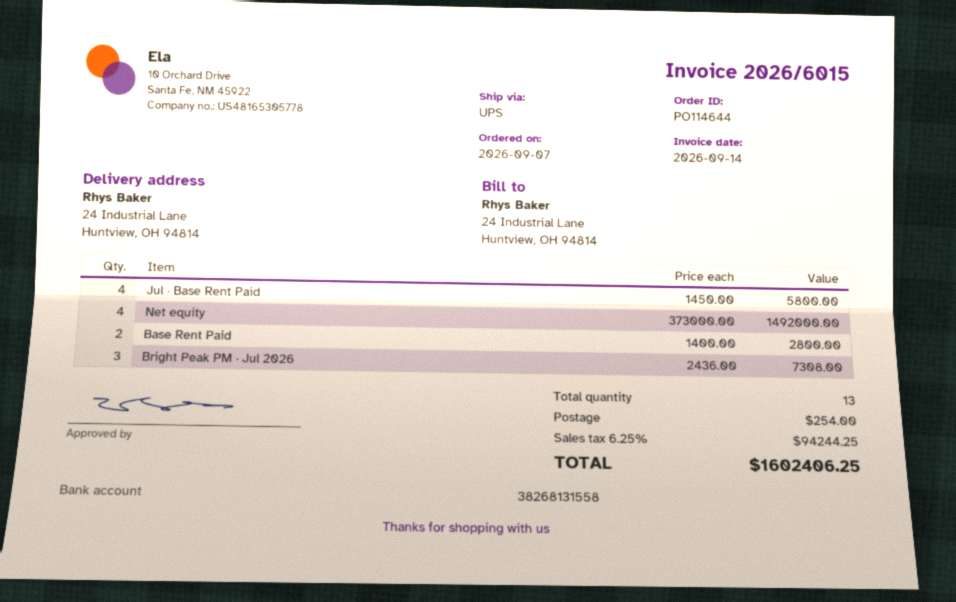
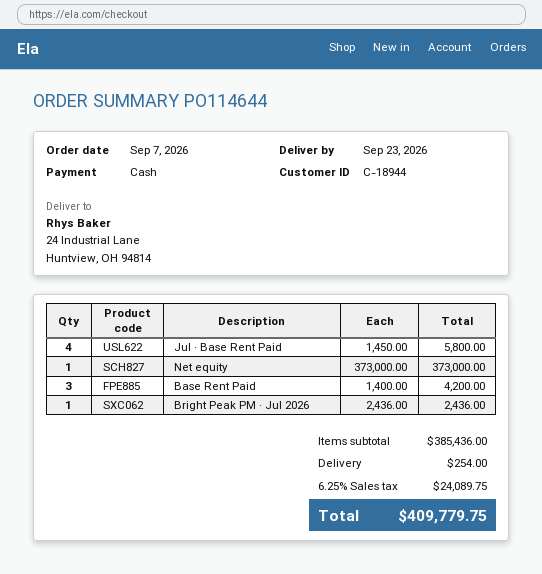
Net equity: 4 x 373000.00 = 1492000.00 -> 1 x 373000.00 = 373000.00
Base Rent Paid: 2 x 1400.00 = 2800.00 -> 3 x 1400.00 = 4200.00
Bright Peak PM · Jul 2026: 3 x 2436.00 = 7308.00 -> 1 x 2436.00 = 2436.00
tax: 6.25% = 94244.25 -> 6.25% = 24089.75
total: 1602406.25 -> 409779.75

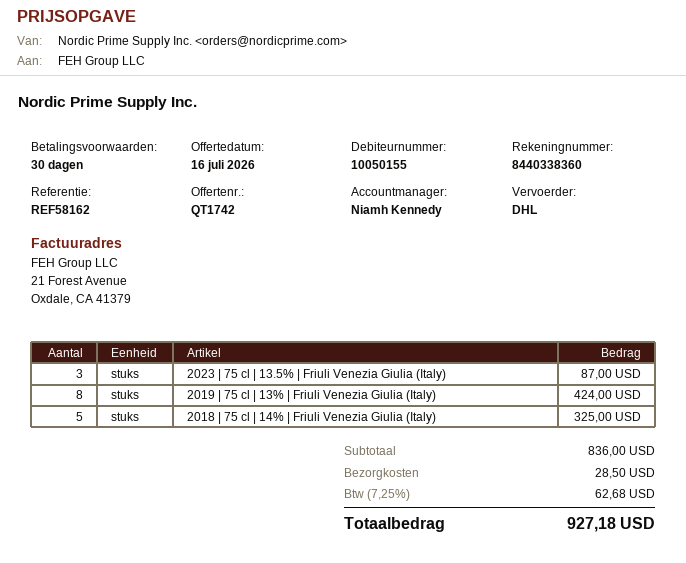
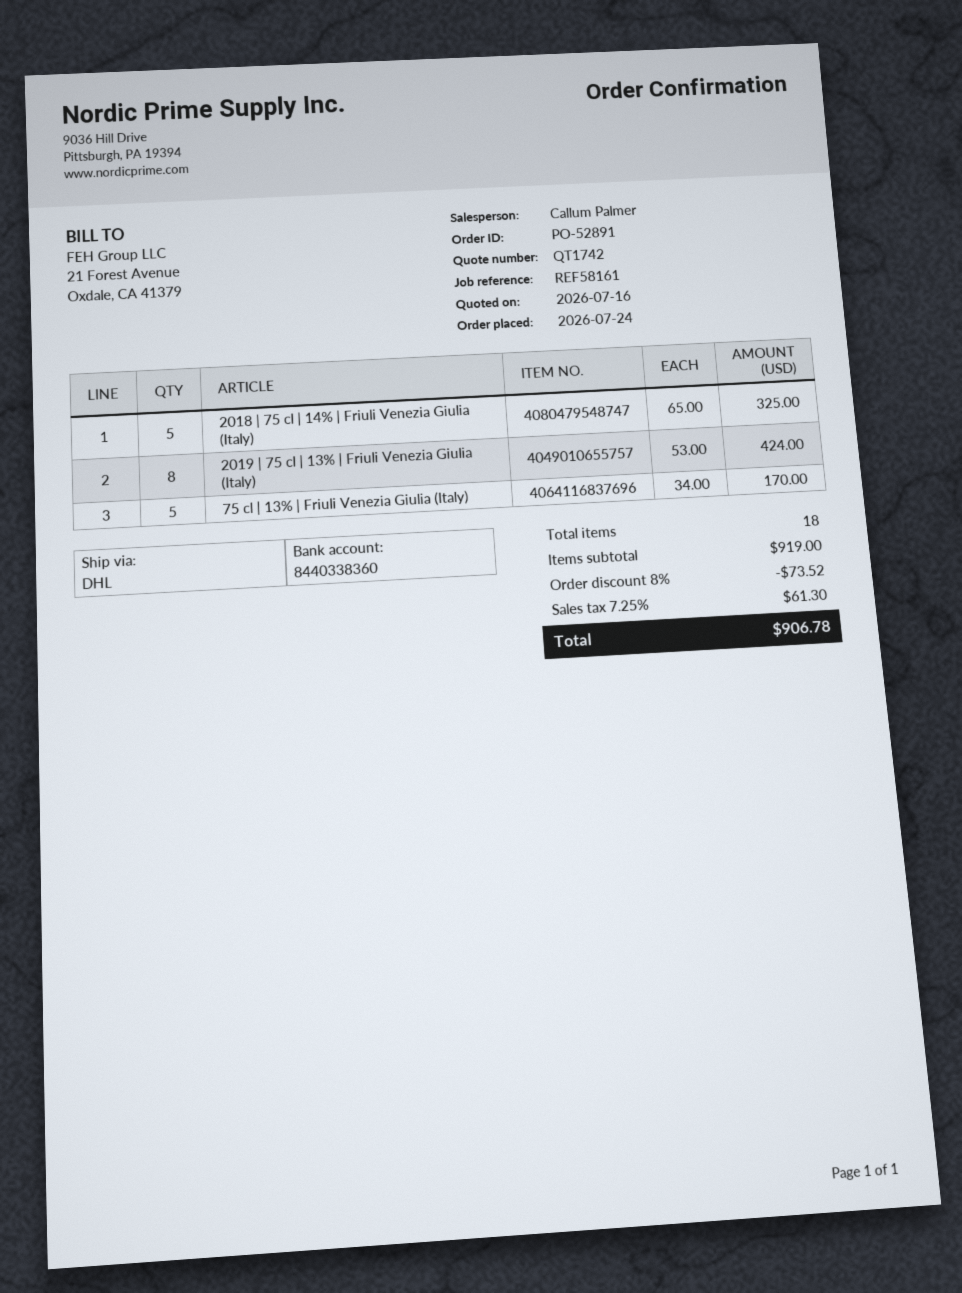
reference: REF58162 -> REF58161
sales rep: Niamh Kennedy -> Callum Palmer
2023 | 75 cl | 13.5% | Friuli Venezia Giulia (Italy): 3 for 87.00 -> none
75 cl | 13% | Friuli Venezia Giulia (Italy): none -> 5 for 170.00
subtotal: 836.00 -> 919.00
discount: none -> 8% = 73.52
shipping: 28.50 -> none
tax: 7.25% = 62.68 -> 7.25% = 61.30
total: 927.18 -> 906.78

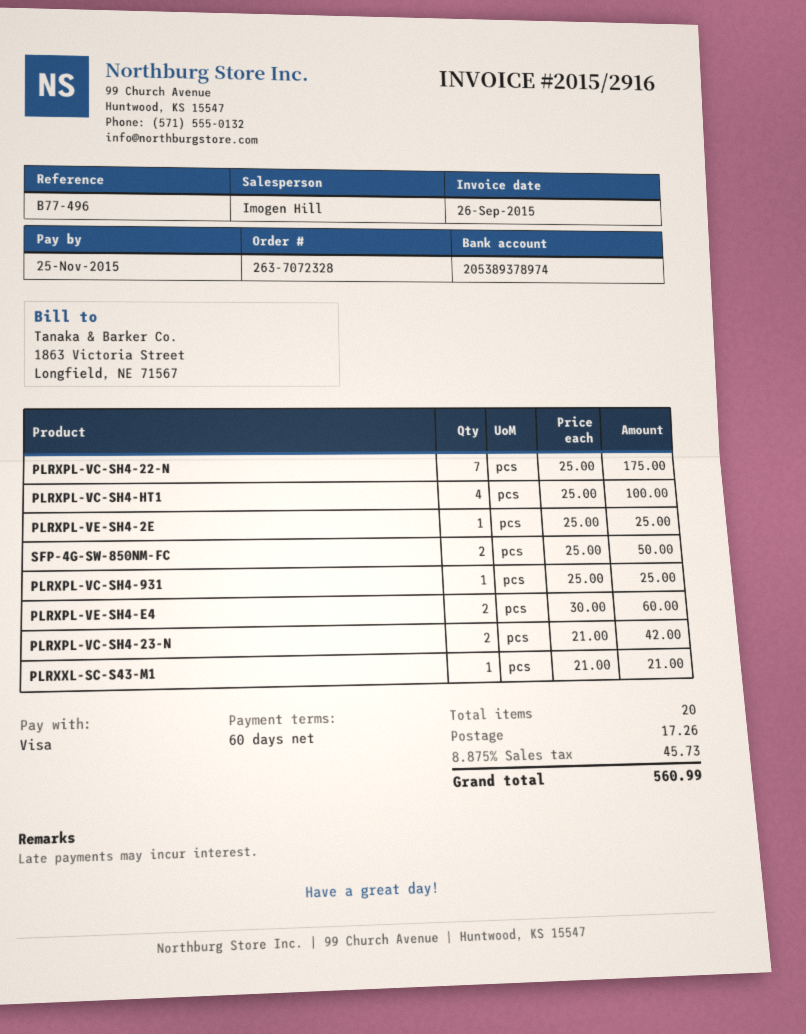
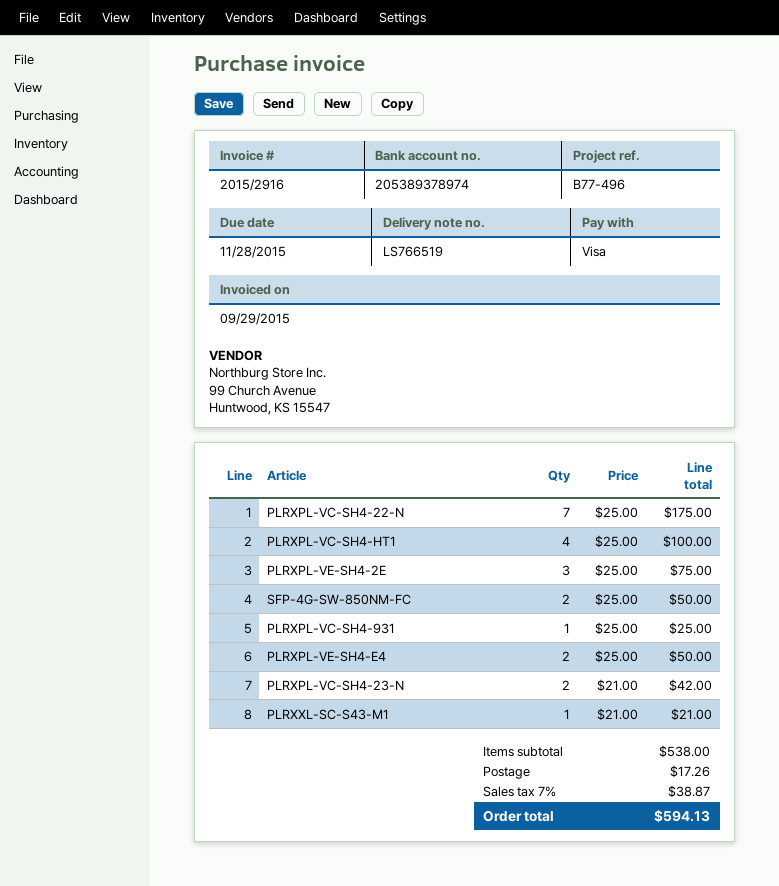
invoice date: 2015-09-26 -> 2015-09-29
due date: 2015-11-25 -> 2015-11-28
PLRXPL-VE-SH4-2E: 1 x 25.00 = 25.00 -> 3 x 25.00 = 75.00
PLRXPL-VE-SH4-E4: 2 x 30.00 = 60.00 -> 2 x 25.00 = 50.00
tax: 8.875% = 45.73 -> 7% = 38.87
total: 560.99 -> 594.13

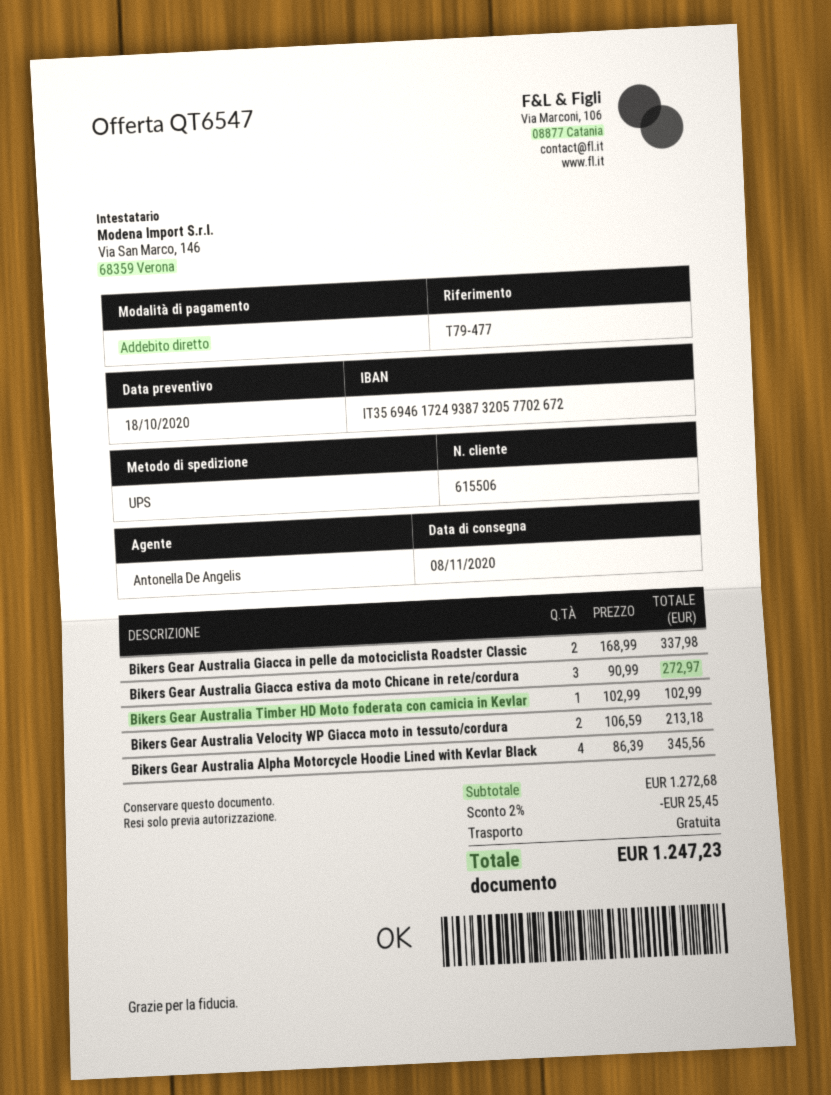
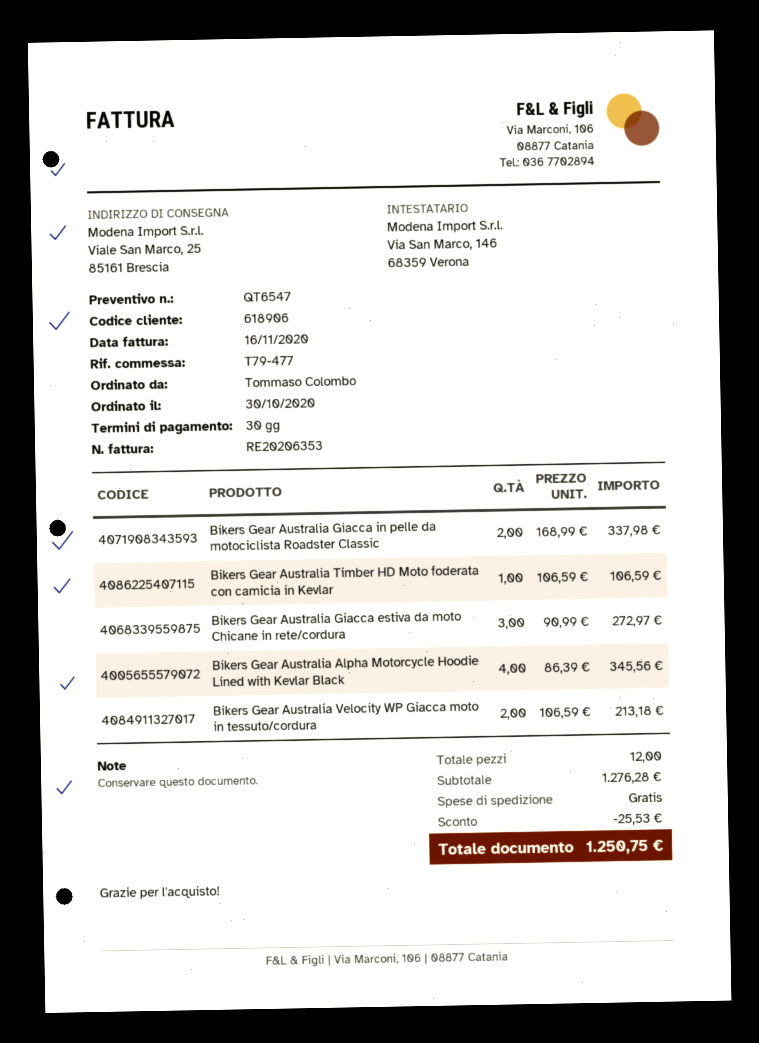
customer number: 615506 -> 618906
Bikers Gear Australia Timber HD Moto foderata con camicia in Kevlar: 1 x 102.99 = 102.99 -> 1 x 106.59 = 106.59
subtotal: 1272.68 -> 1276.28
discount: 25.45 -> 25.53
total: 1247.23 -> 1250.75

________________

◆ **Instructions for the task**:
Transcribe the entries above verbatim, excluding any image.

◆ **Answer area**:
Net equity: 4 x 373000.00 = 1492000.00 -> 1 x 373000.00 = 373000.00
Base Rent Paid: 2 x 1400.00 = 2800.00 -> 3 x 1400.00 = 4200.00
Bright Peak PM · Jul 2026: 3 x 2436.00 = 7308.00 -> 1 x 2436.00 = 2436.00
tax: 6.25% = 94244.25 -> 6.25% = 24089.75
total: 1602406.25 -> 409779.75

reference: REF58162 -> REF58161
sales rep: Niamh Kennedy -> Callum Palmer
2023 | 75 cl | 13.5% | Friuli Venezia Giulia (Italy): 3 for 87.00 -> none
75 cl | 13% | Friuli Venezia Giulia (Italy): none -> 5 for 170.00
subtotal: 836.00 -> 919.00
discount: none -> 8% = 73.52
shipping: 28.50 -> none
tax: 7.25% = 62.68 -> 7.25% = 61.30
total: 927.18 -> 906.78

invoice date: 2015-09-26 -> 2015-09-29
due date: 2015-11-25 -> 2015-11-28
PLRXPL-VE-SH4-2E: 1 x 25.00 = 25.00 -> 3 x 25.00 = 75.00
PLRXPL-VE-SH4-E4: 2 x 30.00 = 60.00 -> 2 x 25.00 = 50.00
tax: 8.875% = 45.73 -> 7% = 38.87
total: 560.99 -> 594.13

customer number: 615506 -> 618906
Bikers Gear Australia Timber HD Moto foderata con camicia in Kevlar: 1 x 102.99 = 102.99 -> 1 x 106.59 = 106.59
subtotal: 1272.68 -> 1276.28
discount: 25.45 -> 25.53
total: 1247.23 -> 1250.75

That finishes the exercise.